New figures show that Canada’s March annual inflation rate was higher than Bay Street had anticipated
Canada’s annual inflation rate surged to 6.7% in March, a new 31-year record and a higher figure than financial analysts had expected.
Statistics Canada announced that the country’s Consumer Price Index (CPI) rose by a full percentage point last month over February’s figure, surpassing Bay Street’s prediction that inflation in March would come in at 6.1%.
That news comes a week after the Bank of Canada announced an oversized rate hike following its April policy rate meeting, with that half-percentage-point increase taking the central bank’s trendsetting interest rate to 1.0% after remaining steadfastly low at 0.25% throughout the COVID-19 pandemic.
Wednesday’s StatCan announcement indicated that prices had risen in each of the eight categories tracked by its data. Transportation costs posted a particularly noteworthy 11.2% increase over last year, spurred by a rise in gasoline costs of nearly 40% since the previous March.

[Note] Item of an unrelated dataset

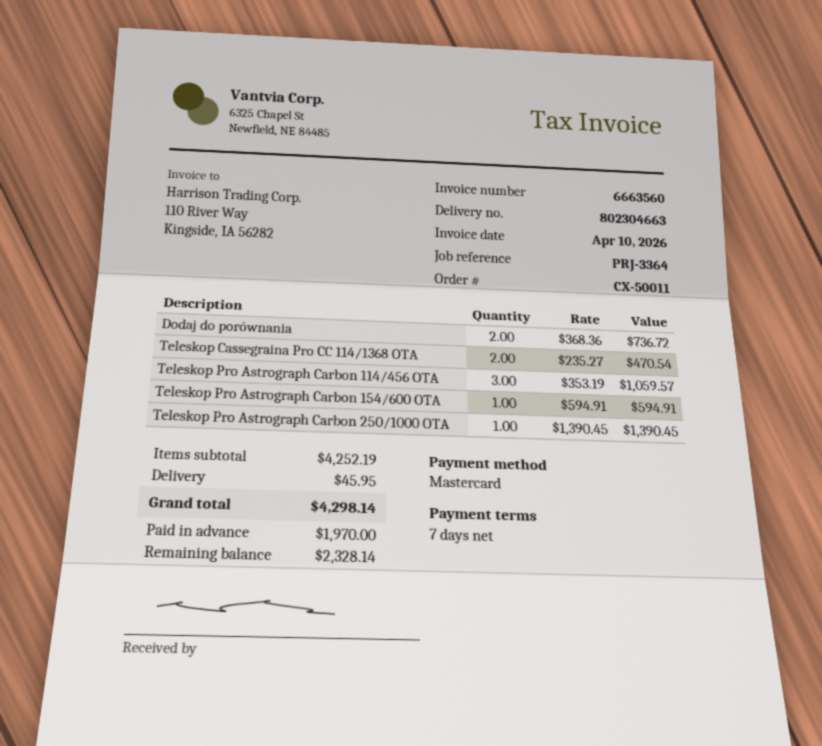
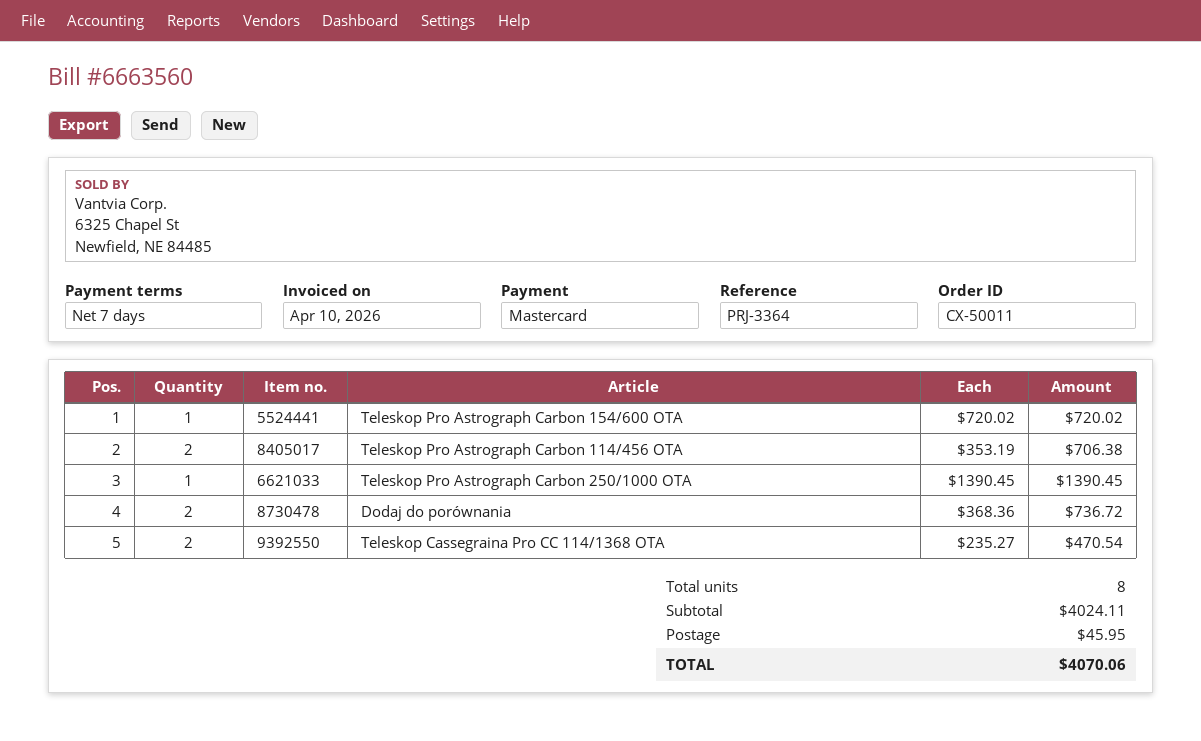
Teleskop Pro Astrograph Carbon 114/456 OTA: 3 x 353.19 = 1059.57 -> 2 x 353.19 = 706.38
Teleskop Pro Astrograph Carbon 154/600 OTA: 1 x 594.91 = 594.91 -> 1 x 720.02 = 720.02
subtotal: 4252.19 -> 4024.11
total: 4298.14 -> 4070.06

Homeowner replacement costs ballooned by 12.9% compared with the same time last year, with grocery store prices also recording an 8.7% year-over-year hike.

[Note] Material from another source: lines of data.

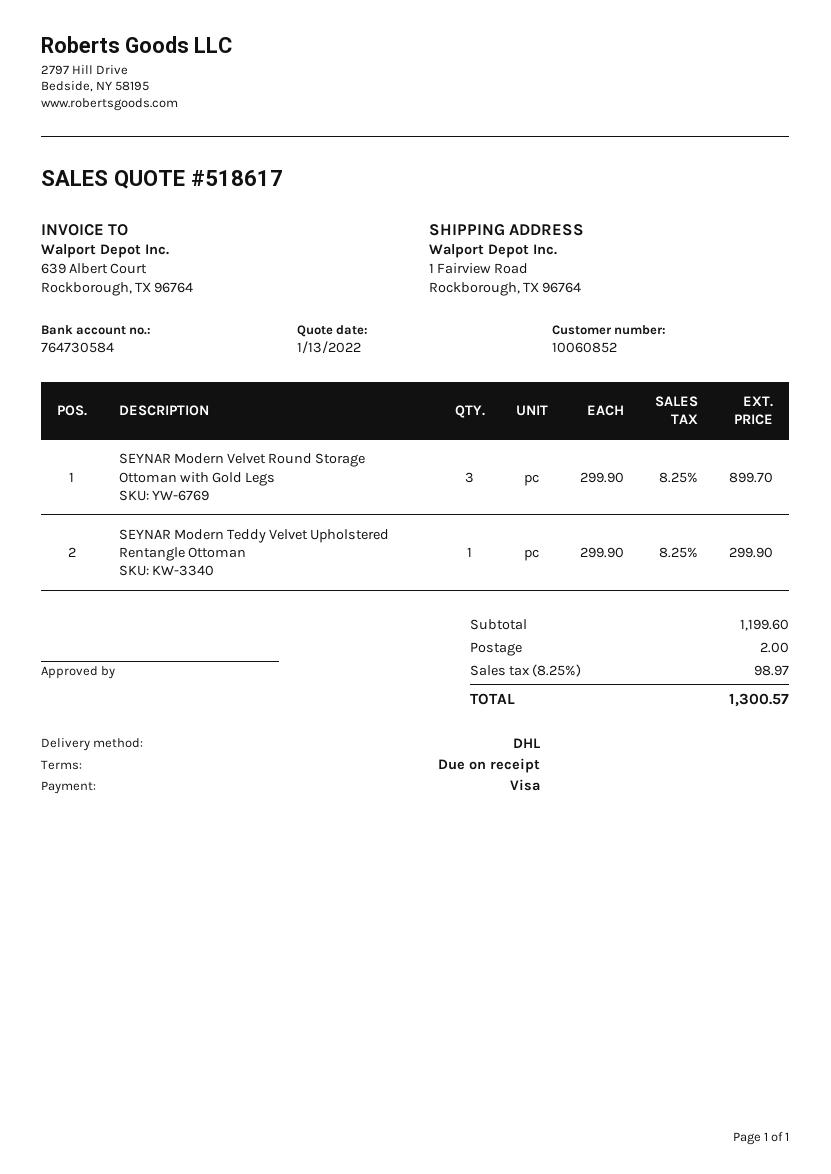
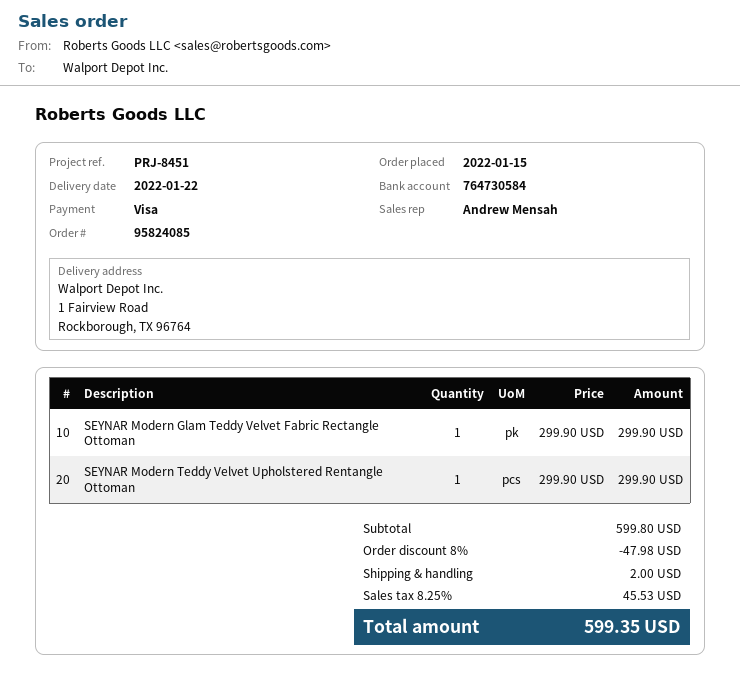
SEYNAR Modern Velvet Round Storage Ottoman with Gold Legs: 3 x 299.90 = 899.70 -> none
SEYNAR Modern Glam Teddy Velvet Fabric Rectangle Ottoman: none -> 1 x 299.90 = 299.90
subtotal: 1199.60 -> 599.80
discount: none -> 8% = 47.98
tax: 8.25% = 98.97 -> 8.25% = 45.53
total: 1300.57 -> 599.35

According to the agency, inflation had also worsened thanks to ongoing supply chain snarls, a feverish housing market and the continuing global crisis caused by Russia’s invasion of Ukraine.
Prince Edward Island posted the highest inflation figure among Canada’s provinces and territories, coming in at 8.9%. Second were Manitoba and New Brunswick at 7.4% each, with Ontario recording a figure of 7.0% and Quebec coming in at 6.7%.